Sometimes it's knowing when to stop your wheel and offer your hands to steady another's work. Wisdom is knowing the difference.
We center not in spite of each other but because of each other.
Your steady presence makes my return possible.
My grounded weight reminds you that landing is safe.
The collective wobble is not a problem to solve; it is the condition we practice within, it is life.
Return to Center
The vessel you become through centering is not for display.
We center not to become perfect cylinders, but to become useful vessels.

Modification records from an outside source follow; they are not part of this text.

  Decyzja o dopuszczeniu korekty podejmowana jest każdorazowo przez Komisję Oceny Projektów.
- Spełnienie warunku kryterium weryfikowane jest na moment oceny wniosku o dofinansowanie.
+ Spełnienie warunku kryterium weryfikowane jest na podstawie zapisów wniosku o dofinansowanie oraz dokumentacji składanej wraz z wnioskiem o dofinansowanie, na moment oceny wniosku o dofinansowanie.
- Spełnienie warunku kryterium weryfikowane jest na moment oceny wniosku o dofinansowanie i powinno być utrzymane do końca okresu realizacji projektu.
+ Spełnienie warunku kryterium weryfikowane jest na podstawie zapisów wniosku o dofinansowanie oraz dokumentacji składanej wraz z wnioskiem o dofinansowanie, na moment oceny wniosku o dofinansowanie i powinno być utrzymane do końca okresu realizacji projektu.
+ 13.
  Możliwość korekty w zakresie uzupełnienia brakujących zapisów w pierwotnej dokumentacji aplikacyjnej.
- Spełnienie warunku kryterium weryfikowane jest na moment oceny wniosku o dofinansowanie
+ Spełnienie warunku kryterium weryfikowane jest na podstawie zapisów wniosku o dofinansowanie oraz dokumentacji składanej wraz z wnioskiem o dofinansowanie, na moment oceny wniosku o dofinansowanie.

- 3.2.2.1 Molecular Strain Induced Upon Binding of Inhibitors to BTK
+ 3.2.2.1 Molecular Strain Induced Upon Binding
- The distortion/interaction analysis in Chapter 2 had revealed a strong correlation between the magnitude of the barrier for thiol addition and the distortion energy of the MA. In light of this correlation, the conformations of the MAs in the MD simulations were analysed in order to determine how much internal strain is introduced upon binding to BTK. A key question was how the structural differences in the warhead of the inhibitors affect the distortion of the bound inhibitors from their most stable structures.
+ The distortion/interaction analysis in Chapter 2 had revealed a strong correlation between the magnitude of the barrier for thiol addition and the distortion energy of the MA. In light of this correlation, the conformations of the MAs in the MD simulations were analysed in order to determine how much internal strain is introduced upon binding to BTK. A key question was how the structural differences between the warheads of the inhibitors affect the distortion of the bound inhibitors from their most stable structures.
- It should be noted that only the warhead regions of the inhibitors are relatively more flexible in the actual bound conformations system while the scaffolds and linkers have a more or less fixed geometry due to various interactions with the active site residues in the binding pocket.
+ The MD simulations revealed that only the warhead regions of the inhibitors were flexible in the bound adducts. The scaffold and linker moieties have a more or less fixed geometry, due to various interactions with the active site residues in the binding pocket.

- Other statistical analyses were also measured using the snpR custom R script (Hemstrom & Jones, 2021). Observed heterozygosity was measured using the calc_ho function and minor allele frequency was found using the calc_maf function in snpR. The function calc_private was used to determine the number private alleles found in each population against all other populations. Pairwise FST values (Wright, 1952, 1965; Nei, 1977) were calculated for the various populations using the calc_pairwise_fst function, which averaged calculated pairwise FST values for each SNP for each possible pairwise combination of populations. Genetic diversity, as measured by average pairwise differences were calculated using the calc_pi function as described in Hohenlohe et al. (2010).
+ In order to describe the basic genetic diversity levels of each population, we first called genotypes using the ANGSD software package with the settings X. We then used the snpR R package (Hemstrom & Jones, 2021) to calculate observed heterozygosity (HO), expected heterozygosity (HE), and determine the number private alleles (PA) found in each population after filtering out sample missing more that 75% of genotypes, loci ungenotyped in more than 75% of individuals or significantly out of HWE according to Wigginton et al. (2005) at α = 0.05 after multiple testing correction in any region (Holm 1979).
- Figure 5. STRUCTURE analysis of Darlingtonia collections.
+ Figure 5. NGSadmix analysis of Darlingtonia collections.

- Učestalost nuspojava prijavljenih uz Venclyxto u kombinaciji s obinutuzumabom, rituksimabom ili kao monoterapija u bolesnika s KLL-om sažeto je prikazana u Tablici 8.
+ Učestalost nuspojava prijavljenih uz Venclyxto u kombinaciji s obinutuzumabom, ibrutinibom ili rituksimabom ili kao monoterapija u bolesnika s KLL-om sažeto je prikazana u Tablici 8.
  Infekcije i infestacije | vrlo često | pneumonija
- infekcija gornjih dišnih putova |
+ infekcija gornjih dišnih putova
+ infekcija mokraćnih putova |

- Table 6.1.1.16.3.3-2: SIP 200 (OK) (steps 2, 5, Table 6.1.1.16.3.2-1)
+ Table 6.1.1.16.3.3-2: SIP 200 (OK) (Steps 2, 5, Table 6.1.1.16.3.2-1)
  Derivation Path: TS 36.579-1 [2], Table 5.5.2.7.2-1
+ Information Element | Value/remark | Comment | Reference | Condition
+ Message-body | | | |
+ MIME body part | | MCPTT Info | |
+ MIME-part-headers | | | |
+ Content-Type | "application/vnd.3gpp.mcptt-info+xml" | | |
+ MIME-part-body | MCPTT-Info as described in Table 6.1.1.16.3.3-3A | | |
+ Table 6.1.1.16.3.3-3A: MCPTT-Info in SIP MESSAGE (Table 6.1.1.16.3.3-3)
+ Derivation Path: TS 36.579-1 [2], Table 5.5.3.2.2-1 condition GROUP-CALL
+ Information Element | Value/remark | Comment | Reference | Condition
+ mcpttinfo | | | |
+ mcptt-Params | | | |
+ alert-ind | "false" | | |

A centered pot can hold water, soup, flowers, or simply space.
An uncentered lump holds nothing but its own collapse.
Centering in practice is subtle, a sudden quiet, like when the washing machine finally stops spinning and you realize how loud it was.
Your shoulders drop without being told.
Your breath finds a rhythm that doesn't require management.
For one brief moment, you stop arguing with gravity.
It feels like coming home to a self you forgot you were.
You'll lose it again in minutes, maybe seconds. This is not failure. This is the practice.
Change will keep changing. The wheel will keep spinning. Your clay will wobble and threaten to fly.
The center holds not because it's strong, but because it knows how to yield and come back.
Like breath.
Like tides.
Like you, learning to dance with what is, shaping vessels from the beautiful mess of being human.
This is your practice.
This is your clay.
These are your hands, finding their way home.
"Being aware of your fear is smart. Overcoming it is the mark of a successful person." — Seth Godin
Be curious. Question your patterns. And be kind to yourself; you are worthy, my friend.